[Opening AVAILABLE RECORDS section]

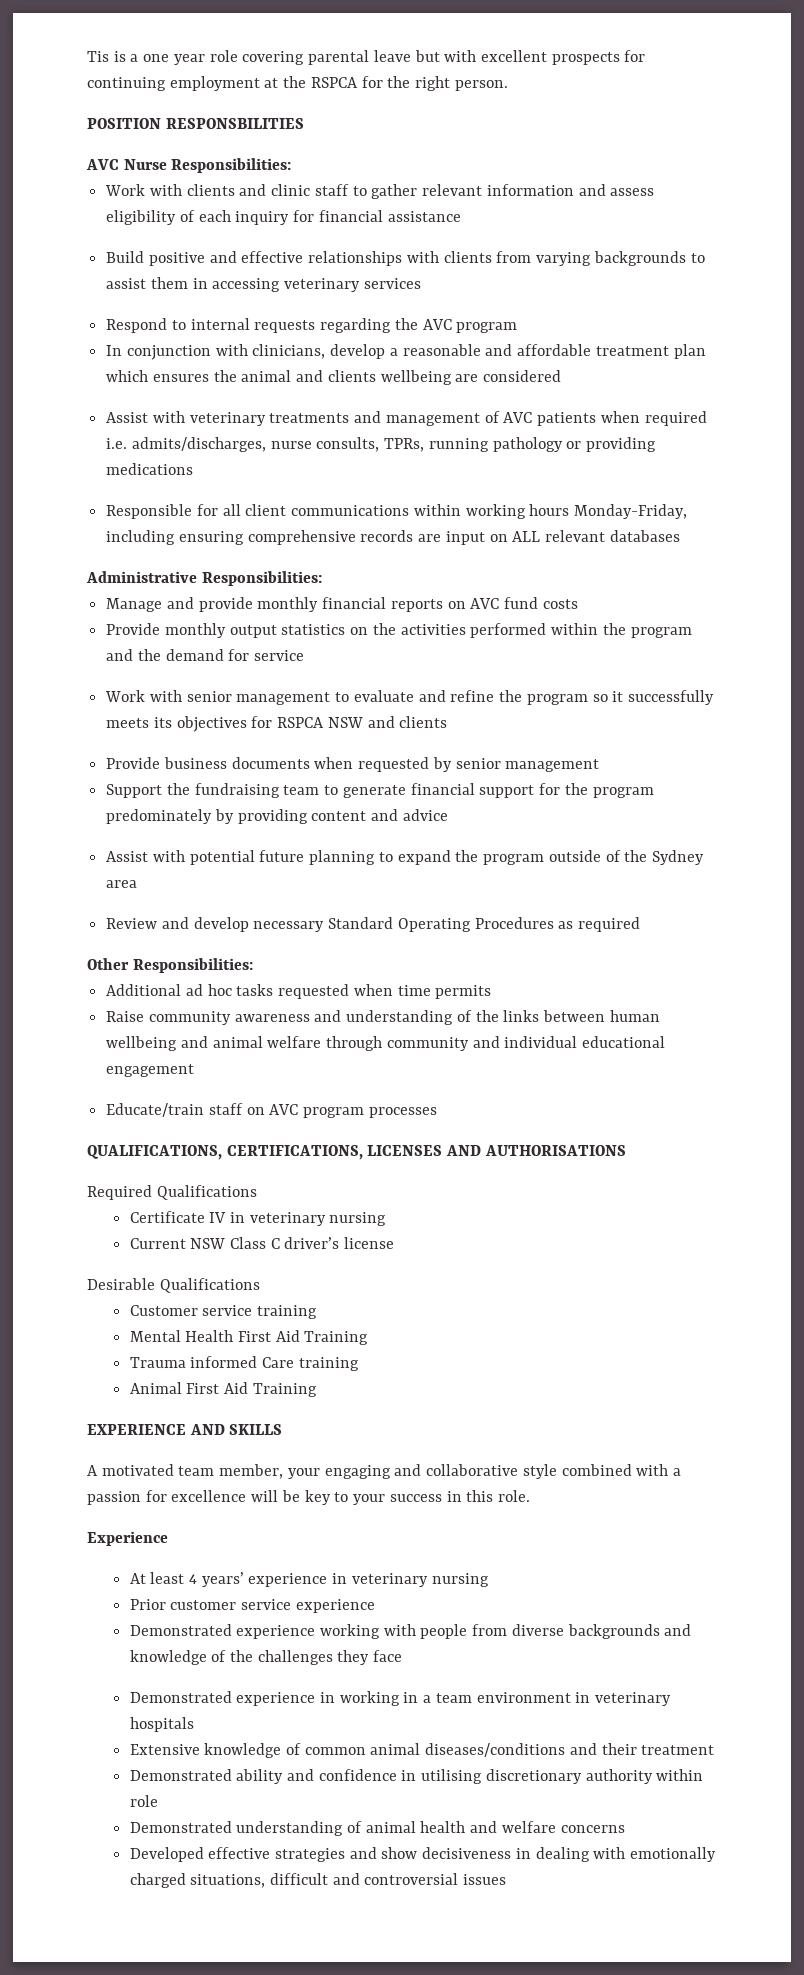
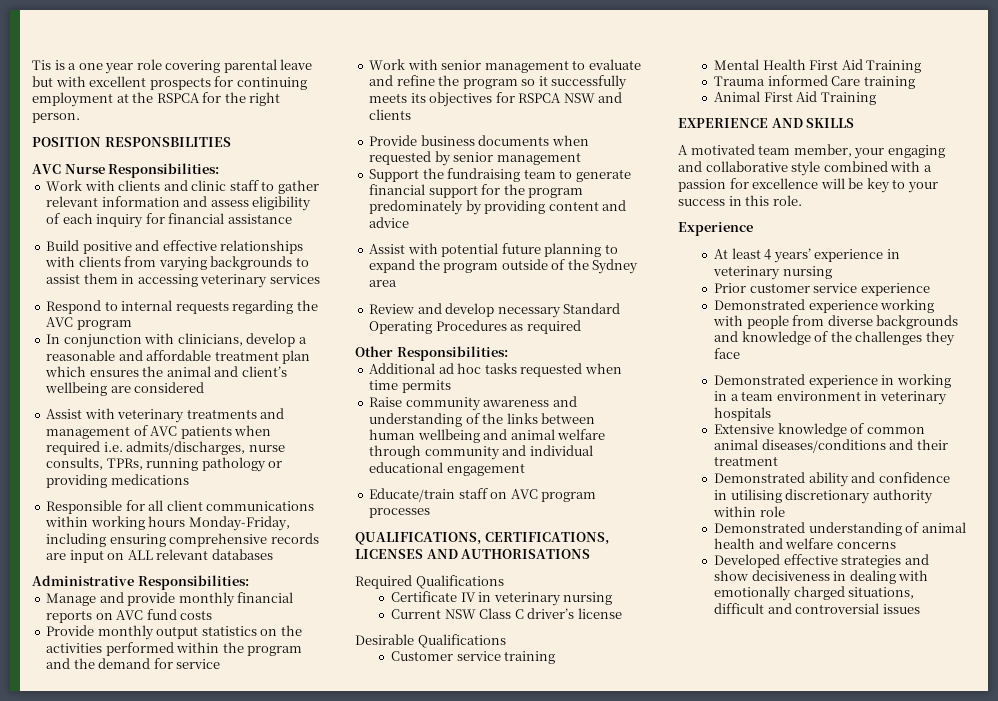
- In conjunction with clinicians, develop a reasonable and affordable treatment plan which ensures the animal and clients wellbeing are considered
+ In conjunction with clinicians, develop a reasonable and affordable treatment plan which ensures the animal and client’s wellbeing are considered

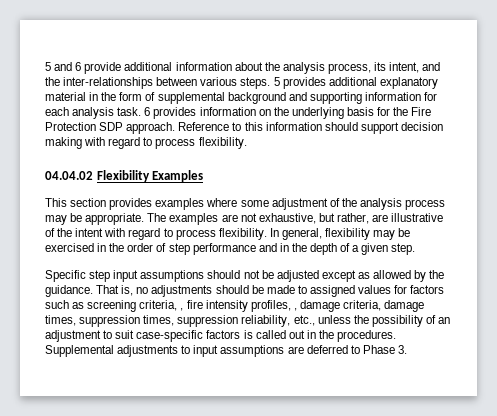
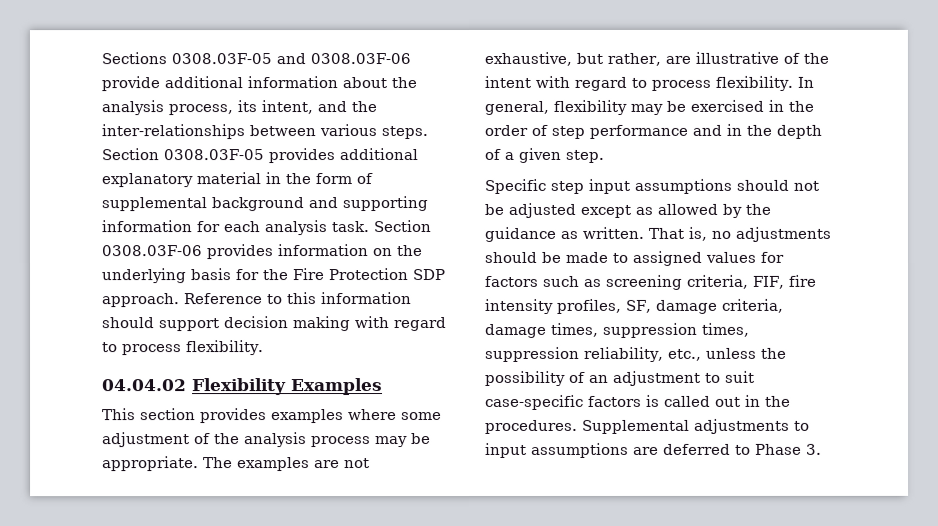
- 5 and 6 provide additional information about the analysis process, its intent, and the inter-relationships between various steps.
+ Sections 0308.03F-05 and 0308.03F-06 provide additional information about the analysis process, its intent, and the inter-relationships between various steps.
- 5 provides additional explanatory material in the form of supplemental background and supporting information for each analysis task.
+ Section 0308.03F-05 provides additional explanatory material in the form of supplemental background and supporting information for each analysis task.
- 6 provides information on the underlying basis for the Fire Protection SDP approach.
+ Section 0308.03F-06 provides information on the underlying basis for the Fire Protection SDP approach.
- Specific step input assumptions should not be adjusted except as allowed by the guidance.
+ Specific step input assumptions should not be adjusted except as allowed by the guidance as written.
- That is, no adjustments should be made to assigned values for factors such as screening criteria, , fire intensity profiles, , damage criteria, damage times, suppression times, suppression reliability, etc., unless the possibility of an adjustment to suit case-specific factors is called out in the procedures.
+ That is, no adjustments should be made to assigned values for factors such as screening criteria, FIF, fire intensity profiles, SF, damage criteria, damage times, suppression times, suppression reliability, etc., unless the possibility of an adjustment to suit case-specific factors is called out in the procedures.

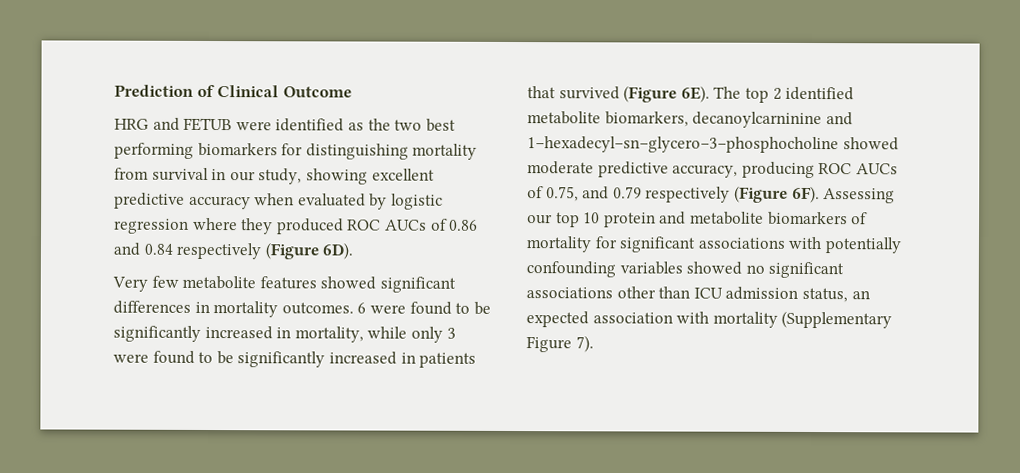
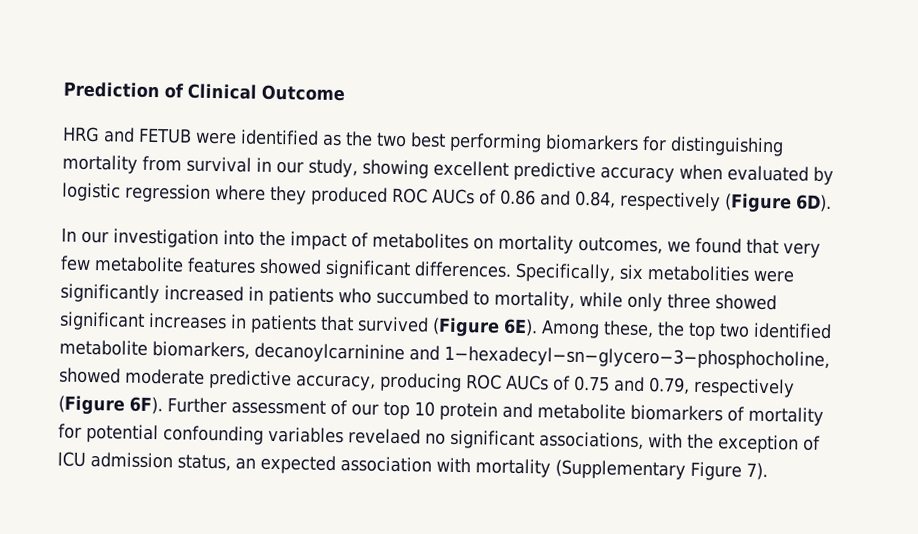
- HRG and FETUB were identified as the two best performing biomarkers for distinguishing mortality from survival in our study, showing excellent predictive accuracy when evaluated by logistic regression where they produced ROC AUCs of 0.86 and 0.84 respectively (Figure 6D).
+ HRG and FETUB were identified as the two best performing biomarkers for distinguishing mortality from survival in our study, showing excellent predictive accuracy when evaluated by logistic regression where they produced ROC AUCs of 0.86 and 0.84, respectively (Figure 6D).
- Very few metabolite features showed significant differences in mortality outcomes. 6 were found to be significantly increased in mortality, while only 3 were found to be significantly increased in patients that survived (Figure 6E).
+ In our investigation into the impact of metabolites on mortality outcomes, we found that very few metabolite features showed significant differences. Specifically, six metabolities were significantly increased in patients who succumbed to mortality, while only three showed significant increases in patients that survived (Figure 6E).
- The top 2 identified metabolite biomarkers, decanoylcarninine and 1−hexadecyl−sn−glycero−3−phosphocholine showed moderate predictive accuracy, producing ROC AUCs of 0.75, and 0.79 respectively (Figure 6F). Assessing our top 10 protein and metabolite biomarkers of mortality for significant associations with potentially confounding variables showed no significant associations other than ICU admission status, an expected association with mortality (Supplementary Figure 7).
+ Among these, the top two identified metabolite biomarkers, decanoylcarninine and 1−hexadecyl−sn−glycero−3−phosphocholine, showed moderate predictive accuracy, producing ROC AUCs of 0.75 and 0.79, respectively (Figure 6F). Further assessment of our top 10 protein and metabolite biomarkers of mortality for potential confounding variables revelaed no significant associations, with the exception of ICU admission status, an expected association with mortality (Supplementary Figure 7).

[Closing AVAILABLE RECORDS section]

Omit the pictures, then copy out all the data exactly as it stands.

- In conjunction with clinicians, develop a reasonable and affordable treatment plan which ensures the animal and clients wellbeing are considered
+ In conjunction with clinicians, develop a reasonable and affordable treatment plan which ensures the animal and client’s wellbeing are considered

- 5 and 6 provide additional information about the analysis process, its intent, and the inter-relationships between various steps.
+ Sections 0308.03F-05 and 0308.03F-06 provide additional information about the analysis process, its intent, and the inter-relationships between various steps.
- 5 provides additional explanatory material in the form of supplemental background and supporting information for each analysis task.
+ Section 0308.03F-05 provides additional explanatory material in the form of supplemental background and supporting information for each analysis task.
- 6 provides information on the underlying basis for the Fire Protection SDP approach.
+ Section 0308.03F-06 provides information on the underlying basis for the Fire Protection SDP approach.
- Specific step input assumptions should not be adjusted except as allowed by the guidance.
+ Specific step input assumptions should not be adjusted except as allowed by the guidance as written.
- That is, no adjustments should be made to assigned values for factors such as screening criteria, , fire intensity profiles, , damage criteria, damage times, suppression times, suppression reliability, etc., unless the possibility of an adjustment to suit case-specific factors is called out in the procedures.
+ That is, no adjustments should be made to assigned values for factors such as screening criteria, FIF, fire intensity profiles, SF, damage criteria, damage times, suppression times, suppression reliability, etc., unless the possibility of an adjustment to suit case-specific factors is called out in the procedures.

- HRG and FETUB were identified as the two best performing biomarkers for distinguishing mortality from survival in our study, showing excellent predictive accuracy when evaluated by logistic regression where they produced ROC AUCs of 0.86 and 0.84 respectively (Figure 6D).
+ HRG and FETUB were identified as the two best performing biomarkers for distinguishing mortality from survival in our study, showing excellent predictive accuracy when evaluated by logistic regression where they produced ROC AUCs of 0.86 and 0.84, respectively (Figure 6D).
- Very few metabolite features showed significant differences in mortality outcomes. 6 were found to be significantly increased in mortality, while only 3 were found to be significantly increased in patients that survived (Figure 6E).
+ In our investigation into the impact of metabolites on mortality outcomes, we found that very few metabolite features showed significant differences. Specifically, six metabolities were significantly increased in patients who succumbed to mortality, while only three showed significant increases in patients that survived (Figure 6E).
- The top 2 identified metabolite biomarkers, decanoylcarninine and 1−hexadecyl−sn−glycero−3−phosphocholine showed moderate predictive accuracy, producing ROC AUCs of 0.75, and 0.79 respectively (Figure 6F). Assessing our top 10 protein and metabolite biomarkers of mortality for significant associations with potentially confounding variables showed no significant associations other than ICU admission status, an expected association with mortality (Supplementary Figure 7).
+ Among these, the top two identified metabolite biomarkers, decanoylcarninine and 1−hexadecyl−sn−glycero−3−phosphocholine, showed moderate predictive accuracy, producing ROC AUCs of 0.75 and 0.79, respectively (Figure 6F). Further assessment of our top 10 protein and metabolite biomarkers of mortality for potential confounding variables revelaed no significant associations, with the exception of ICU admission status, an expected association with mortality (Supplementary Figure 7).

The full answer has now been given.